[Opening Record set section]

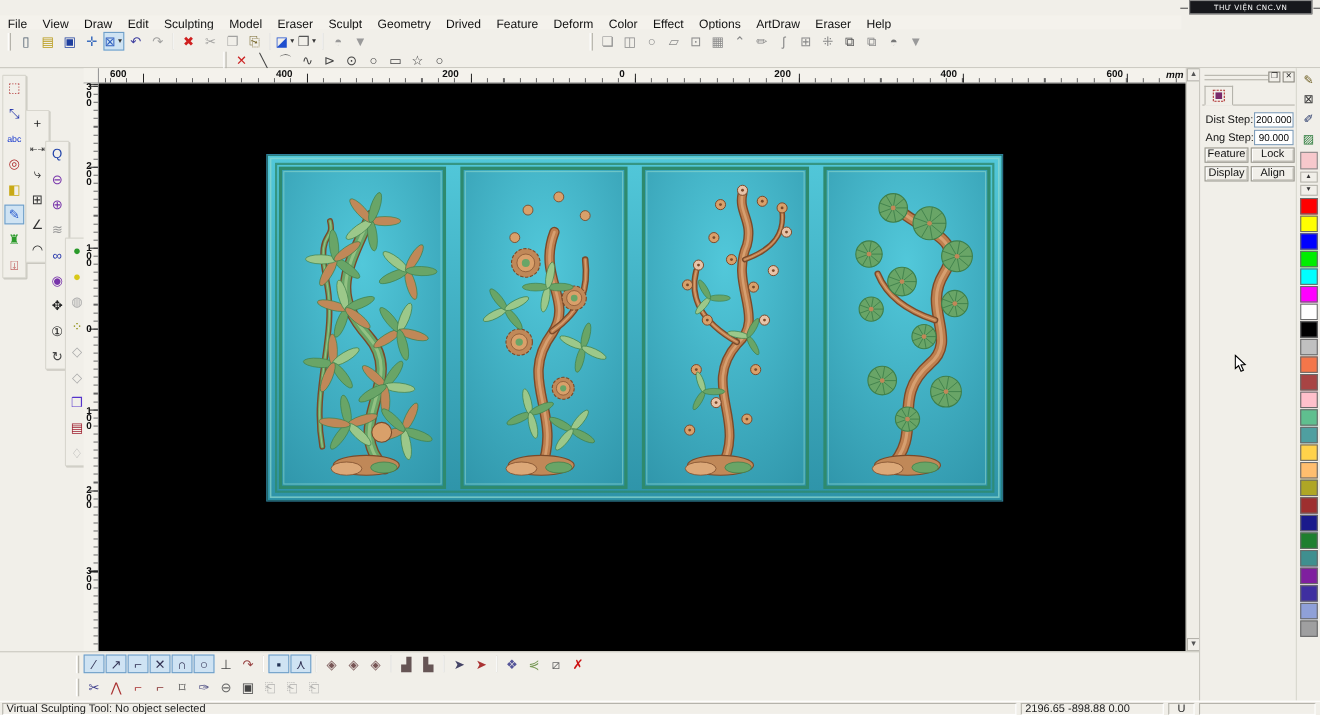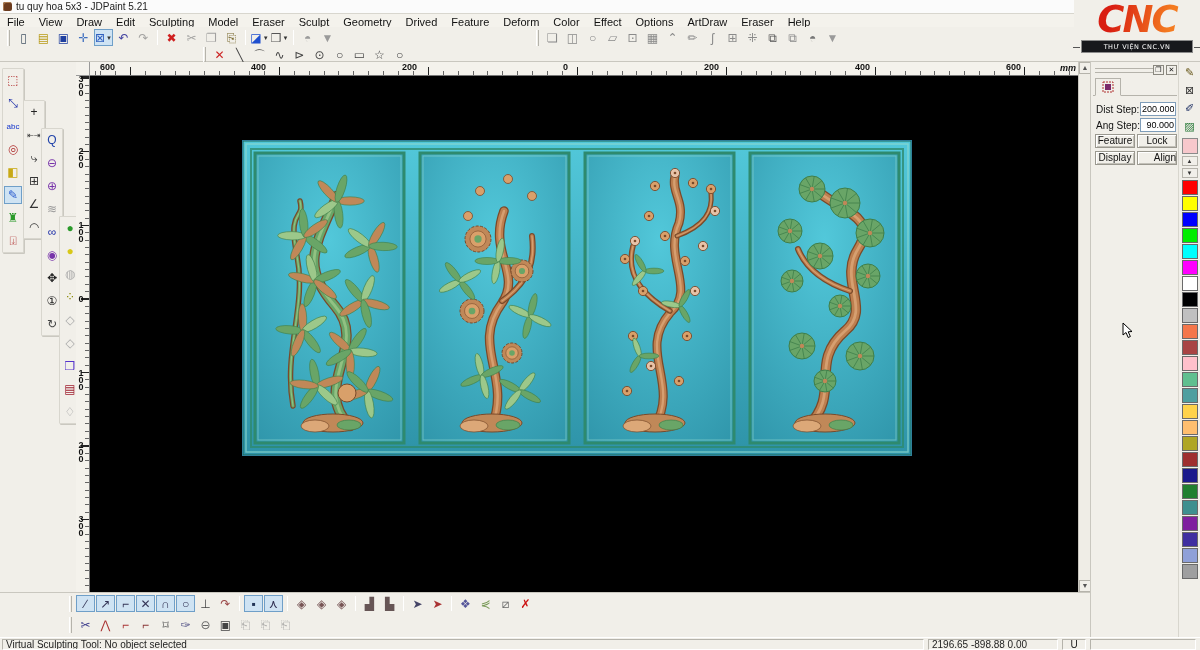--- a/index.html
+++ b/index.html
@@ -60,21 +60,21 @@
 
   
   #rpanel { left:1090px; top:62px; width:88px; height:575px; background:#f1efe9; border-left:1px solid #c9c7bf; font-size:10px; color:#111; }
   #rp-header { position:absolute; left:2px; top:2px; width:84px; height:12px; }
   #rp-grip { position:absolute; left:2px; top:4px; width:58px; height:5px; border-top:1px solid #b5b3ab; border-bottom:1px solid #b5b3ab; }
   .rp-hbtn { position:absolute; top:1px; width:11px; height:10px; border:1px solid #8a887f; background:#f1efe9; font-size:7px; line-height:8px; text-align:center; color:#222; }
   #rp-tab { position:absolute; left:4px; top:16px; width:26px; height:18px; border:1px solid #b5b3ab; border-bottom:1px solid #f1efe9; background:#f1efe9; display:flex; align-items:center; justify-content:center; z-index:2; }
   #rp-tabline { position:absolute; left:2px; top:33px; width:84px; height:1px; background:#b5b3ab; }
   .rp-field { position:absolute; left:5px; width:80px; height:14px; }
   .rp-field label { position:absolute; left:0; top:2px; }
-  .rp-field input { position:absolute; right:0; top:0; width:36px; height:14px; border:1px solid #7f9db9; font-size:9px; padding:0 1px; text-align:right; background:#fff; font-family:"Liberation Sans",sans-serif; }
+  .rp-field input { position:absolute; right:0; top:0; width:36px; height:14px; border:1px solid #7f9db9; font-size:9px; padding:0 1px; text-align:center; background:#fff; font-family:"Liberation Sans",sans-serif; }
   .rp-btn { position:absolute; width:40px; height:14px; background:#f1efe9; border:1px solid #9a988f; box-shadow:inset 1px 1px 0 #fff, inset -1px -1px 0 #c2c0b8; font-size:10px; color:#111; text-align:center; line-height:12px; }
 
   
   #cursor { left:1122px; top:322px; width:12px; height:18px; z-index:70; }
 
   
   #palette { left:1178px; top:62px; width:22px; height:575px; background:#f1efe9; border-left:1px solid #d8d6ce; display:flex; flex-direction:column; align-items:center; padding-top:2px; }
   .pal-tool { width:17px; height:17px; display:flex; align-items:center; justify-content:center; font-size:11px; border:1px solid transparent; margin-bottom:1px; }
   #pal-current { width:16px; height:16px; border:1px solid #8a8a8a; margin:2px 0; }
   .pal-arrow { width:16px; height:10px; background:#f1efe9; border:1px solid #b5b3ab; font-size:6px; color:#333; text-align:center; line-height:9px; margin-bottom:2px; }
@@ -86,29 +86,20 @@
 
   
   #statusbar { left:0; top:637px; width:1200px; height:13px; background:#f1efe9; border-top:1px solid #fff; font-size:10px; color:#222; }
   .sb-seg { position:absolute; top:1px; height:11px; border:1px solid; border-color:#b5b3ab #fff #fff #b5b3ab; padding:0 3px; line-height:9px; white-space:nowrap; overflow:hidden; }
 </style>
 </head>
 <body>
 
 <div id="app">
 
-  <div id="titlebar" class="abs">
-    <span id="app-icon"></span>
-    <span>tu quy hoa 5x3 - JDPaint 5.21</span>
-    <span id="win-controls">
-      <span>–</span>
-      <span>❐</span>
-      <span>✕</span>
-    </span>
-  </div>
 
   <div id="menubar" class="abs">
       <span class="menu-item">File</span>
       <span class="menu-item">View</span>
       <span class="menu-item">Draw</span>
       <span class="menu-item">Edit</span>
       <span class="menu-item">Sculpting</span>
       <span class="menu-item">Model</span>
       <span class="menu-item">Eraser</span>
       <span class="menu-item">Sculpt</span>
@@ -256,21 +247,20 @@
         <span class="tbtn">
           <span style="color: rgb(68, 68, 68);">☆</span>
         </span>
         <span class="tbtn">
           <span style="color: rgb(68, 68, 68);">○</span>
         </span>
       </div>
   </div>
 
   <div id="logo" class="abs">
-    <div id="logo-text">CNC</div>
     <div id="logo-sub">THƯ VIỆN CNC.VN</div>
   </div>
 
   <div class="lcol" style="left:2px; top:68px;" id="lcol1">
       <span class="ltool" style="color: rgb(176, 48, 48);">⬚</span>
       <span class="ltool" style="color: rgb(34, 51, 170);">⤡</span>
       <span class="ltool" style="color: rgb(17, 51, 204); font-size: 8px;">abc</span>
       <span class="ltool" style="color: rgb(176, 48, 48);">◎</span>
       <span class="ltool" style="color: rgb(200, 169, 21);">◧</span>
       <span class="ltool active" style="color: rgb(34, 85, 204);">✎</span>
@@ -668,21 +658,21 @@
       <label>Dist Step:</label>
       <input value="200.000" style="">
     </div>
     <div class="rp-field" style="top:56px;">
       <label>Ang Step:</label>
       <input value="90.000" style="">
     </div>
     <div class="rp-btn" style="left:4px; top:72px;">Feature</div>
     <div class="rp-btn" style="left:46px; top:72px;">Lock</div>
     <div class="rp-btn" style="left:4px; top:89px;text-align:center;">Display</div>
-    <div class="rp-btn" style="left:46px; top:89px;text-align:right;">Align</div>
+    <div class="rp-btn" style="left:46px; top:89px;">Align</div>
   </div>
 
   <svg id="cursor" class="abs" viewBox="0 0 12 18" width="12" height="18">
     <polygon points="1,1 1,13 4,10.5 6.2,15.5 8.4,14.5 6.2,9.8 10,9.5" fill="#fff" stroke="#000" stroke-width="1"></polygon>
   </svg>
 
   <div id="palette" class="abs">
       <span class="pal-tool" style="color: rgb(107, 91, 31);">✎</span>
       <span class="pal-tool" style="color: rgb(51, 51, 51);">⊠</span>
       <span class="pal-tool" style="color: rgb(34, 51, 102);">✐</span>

[Closing Record set section]
[Opening Record set section]

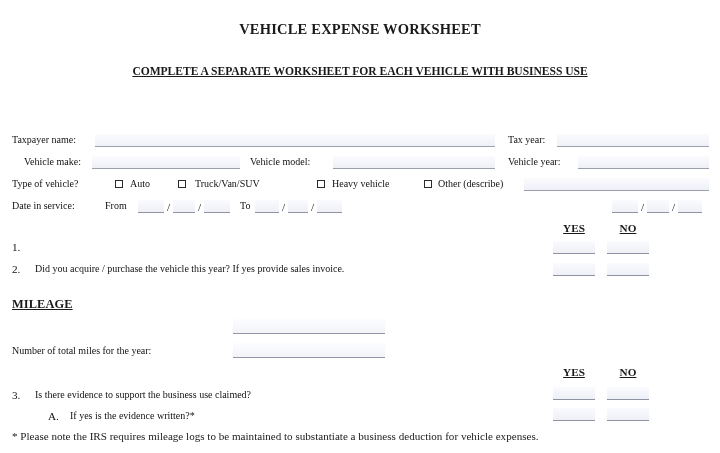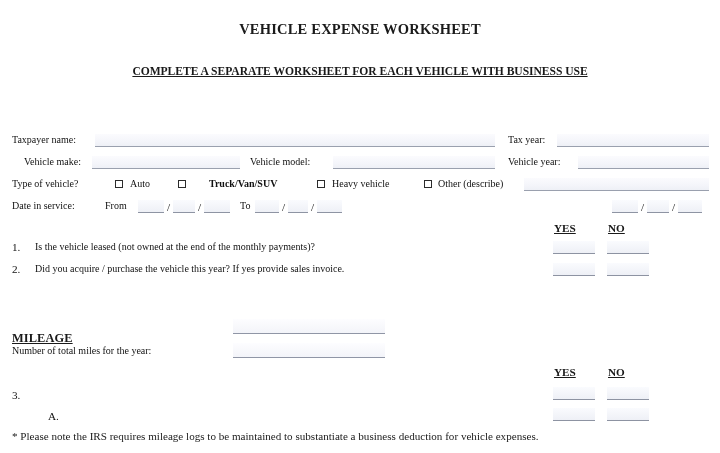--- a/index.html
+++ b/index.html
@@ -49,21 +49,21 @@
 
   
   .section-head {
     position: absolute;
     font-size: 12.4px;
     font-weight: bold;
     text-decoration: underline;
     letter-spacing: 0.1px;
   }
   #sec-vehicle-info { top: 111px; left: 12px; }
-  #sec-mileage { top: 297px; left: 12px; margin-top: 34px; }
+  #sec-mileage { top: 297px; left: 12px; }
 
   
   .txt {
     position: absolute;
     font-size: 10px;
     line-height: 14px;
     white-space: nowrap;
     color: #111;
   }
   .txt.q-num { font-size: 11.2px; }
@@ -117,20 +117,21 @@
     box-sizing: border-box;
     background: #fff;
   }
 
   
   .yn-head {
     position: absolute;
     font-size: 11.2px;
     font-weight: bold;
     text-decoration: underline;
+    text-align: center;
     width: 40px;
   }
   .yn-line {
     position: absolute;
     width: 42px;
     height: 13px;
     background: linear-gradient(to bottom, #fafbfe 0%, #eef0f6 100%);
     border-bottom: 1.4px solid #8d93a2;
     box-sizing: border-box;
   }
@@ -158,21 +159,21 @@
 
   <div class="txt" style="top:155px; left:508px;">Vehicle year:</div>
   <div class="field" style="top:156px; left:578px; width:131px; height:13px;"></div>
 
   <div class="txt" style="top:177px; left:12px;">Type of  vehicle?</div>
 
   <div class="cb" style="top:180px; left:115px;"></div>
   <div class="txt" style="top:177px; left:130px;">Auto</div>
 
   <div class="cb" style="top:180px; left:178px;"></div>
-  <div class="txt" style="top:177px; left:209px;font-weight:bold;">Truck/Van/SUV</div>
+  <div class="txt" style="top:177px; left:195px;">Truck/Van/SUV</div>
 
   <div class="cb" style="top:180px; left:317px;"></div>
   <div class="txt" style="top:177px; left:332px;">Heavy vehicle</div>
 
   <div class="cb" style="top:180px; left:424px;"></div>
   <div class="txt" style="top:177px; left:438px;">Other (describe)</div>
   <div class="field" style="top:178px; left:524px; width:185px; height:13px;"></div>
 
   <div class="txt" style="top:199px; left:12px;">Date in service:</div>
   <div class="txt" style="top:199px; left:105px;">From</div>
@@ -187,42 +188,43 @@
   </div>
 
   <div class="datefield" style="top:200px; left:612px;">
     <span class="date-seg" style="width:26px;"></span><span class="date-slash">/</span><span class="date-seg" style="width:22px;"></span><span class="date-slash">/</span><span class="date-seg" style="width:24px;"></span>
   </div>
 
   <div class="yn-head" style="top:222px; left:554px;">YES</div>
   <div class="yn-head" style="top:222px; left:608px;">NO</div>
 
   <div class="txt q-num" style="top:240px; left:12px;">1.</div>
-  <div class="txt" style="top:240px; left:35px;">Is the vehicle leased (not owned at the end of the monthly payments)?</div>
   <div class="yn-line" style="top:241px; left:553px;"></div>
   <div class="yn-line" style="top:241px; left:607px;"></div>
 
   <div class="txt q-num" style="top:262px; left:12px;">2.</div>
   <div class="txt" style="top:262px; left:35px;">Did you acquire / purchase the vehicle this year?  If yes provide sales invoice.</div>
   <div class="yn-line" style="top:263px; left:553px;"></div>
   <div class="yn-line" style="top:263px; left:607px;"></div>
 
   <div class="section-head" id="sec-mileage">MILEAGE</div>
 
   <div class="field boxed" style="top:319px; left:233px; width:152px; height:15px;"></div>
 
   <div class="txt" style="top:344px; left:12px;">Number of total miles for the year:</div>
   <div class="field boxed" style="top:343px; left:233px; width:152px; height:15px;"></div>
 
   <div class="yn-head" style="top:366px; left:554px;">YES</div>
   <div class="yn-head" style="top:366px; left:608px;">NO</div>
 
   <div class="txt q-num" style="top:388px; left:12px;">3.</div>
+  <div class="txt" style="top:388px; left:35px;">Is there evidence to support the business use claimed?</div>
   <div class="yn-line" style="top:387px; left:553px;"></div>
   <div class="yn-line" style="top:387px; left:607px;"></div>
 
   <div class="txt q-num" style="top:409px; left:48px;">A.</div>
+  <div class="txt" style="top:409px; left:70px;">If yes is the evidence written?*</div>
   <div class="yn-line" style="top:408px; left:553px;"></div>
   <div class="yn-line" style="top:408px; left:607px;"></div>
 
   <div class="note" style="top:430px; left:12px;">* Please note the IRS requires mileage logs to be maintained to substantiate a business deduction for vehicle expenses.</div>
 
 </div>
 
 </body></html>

[Closing Record set section]

Exercise: What lines of the data contain the string "value"? List them.

Exercise answer:
       <input value="200.000" style="">
       <input value="90.000" style="">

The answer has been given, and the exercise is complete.